TASK BRIEF:
Nothing but an exact copy is asked for: the lines in the material below from the one with "background: #fdba74 ->" through the one with "you has select", pictures excluded.

GIVEN DATA:

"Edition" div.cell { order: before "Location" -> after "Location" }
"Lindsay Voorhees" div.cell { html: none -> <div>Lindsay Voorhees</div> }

==

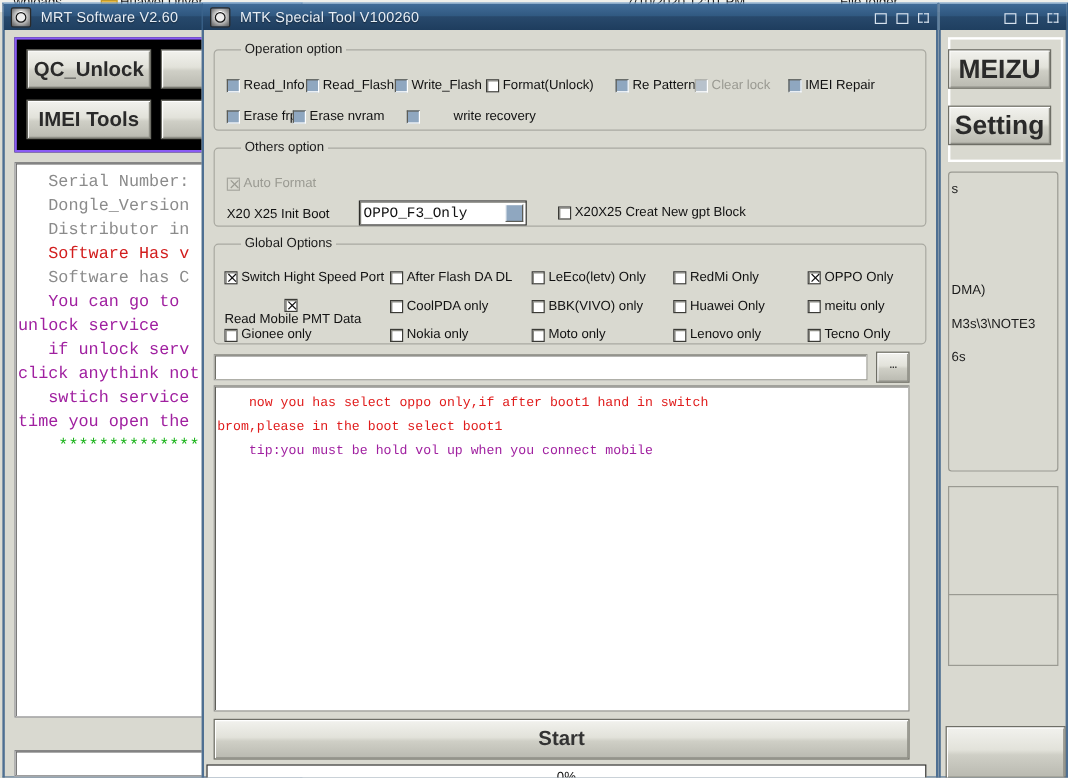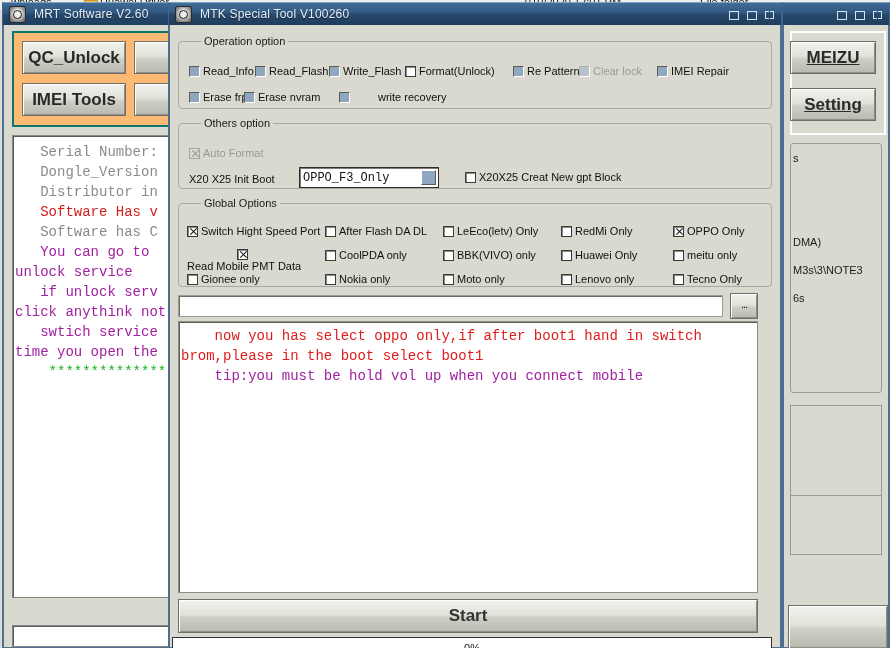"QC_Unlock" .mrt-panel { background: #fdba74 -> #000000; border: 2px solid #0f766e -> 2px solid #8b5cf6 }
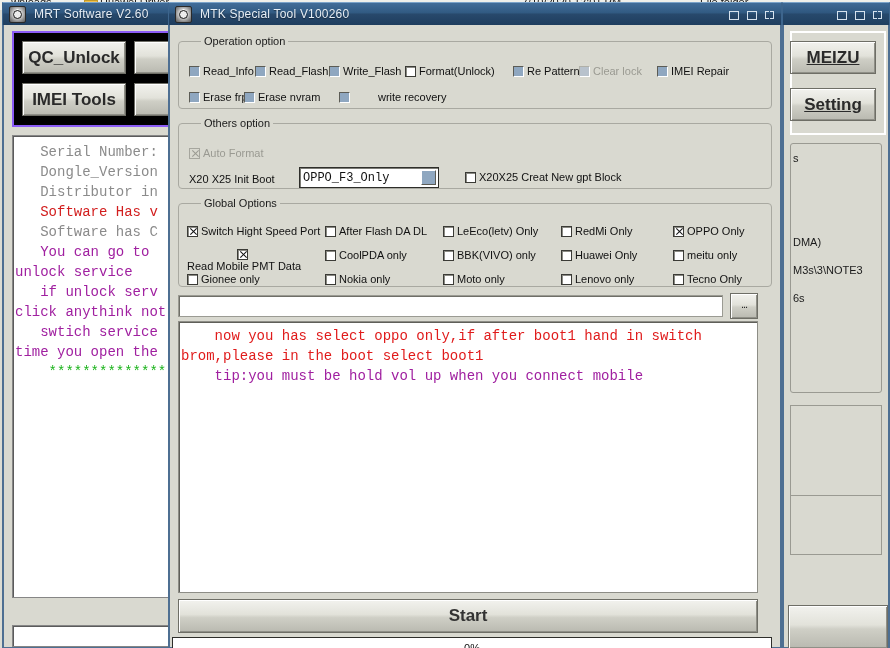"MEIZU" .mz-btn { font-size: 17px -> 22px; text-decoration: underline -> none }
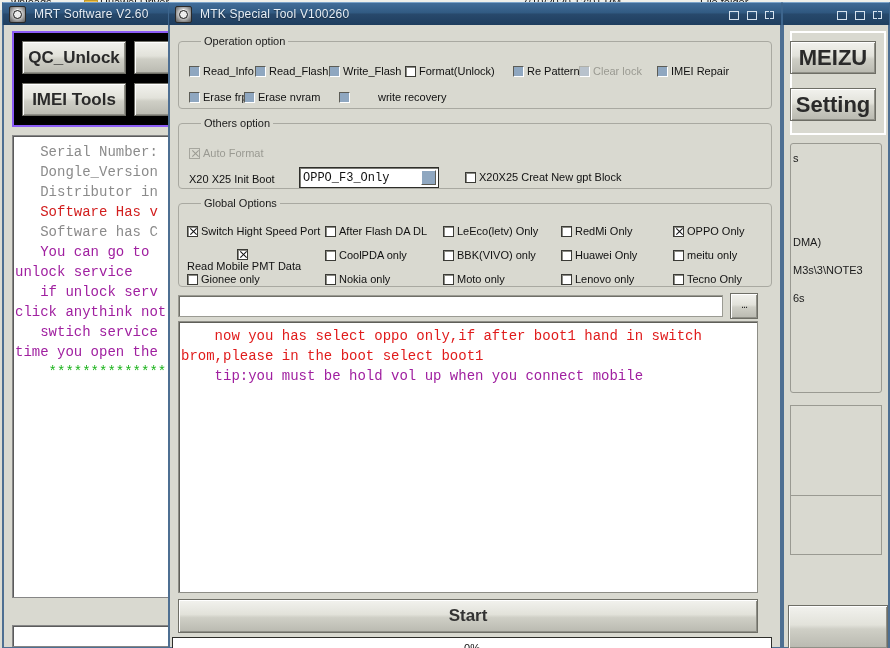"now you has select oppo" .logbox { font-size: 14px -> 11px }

...

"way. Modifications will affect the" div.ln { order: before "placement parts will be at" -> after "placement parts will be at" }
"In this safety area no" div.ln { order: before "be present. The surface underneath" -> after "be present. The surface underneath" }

PROBLEM SOLUTION:
"QC_Unlock" .mrt-panel { background: #fdba74 -> #000000; border: 2px solid #0f766e -> 2px solid #8b5cf6 }
"MEIZU" .mz-btn { font-size: 17px -> 22px; text-decoration: underline -> none }
"now you has select oppo" .logbox { font-size: 14px -> 11px }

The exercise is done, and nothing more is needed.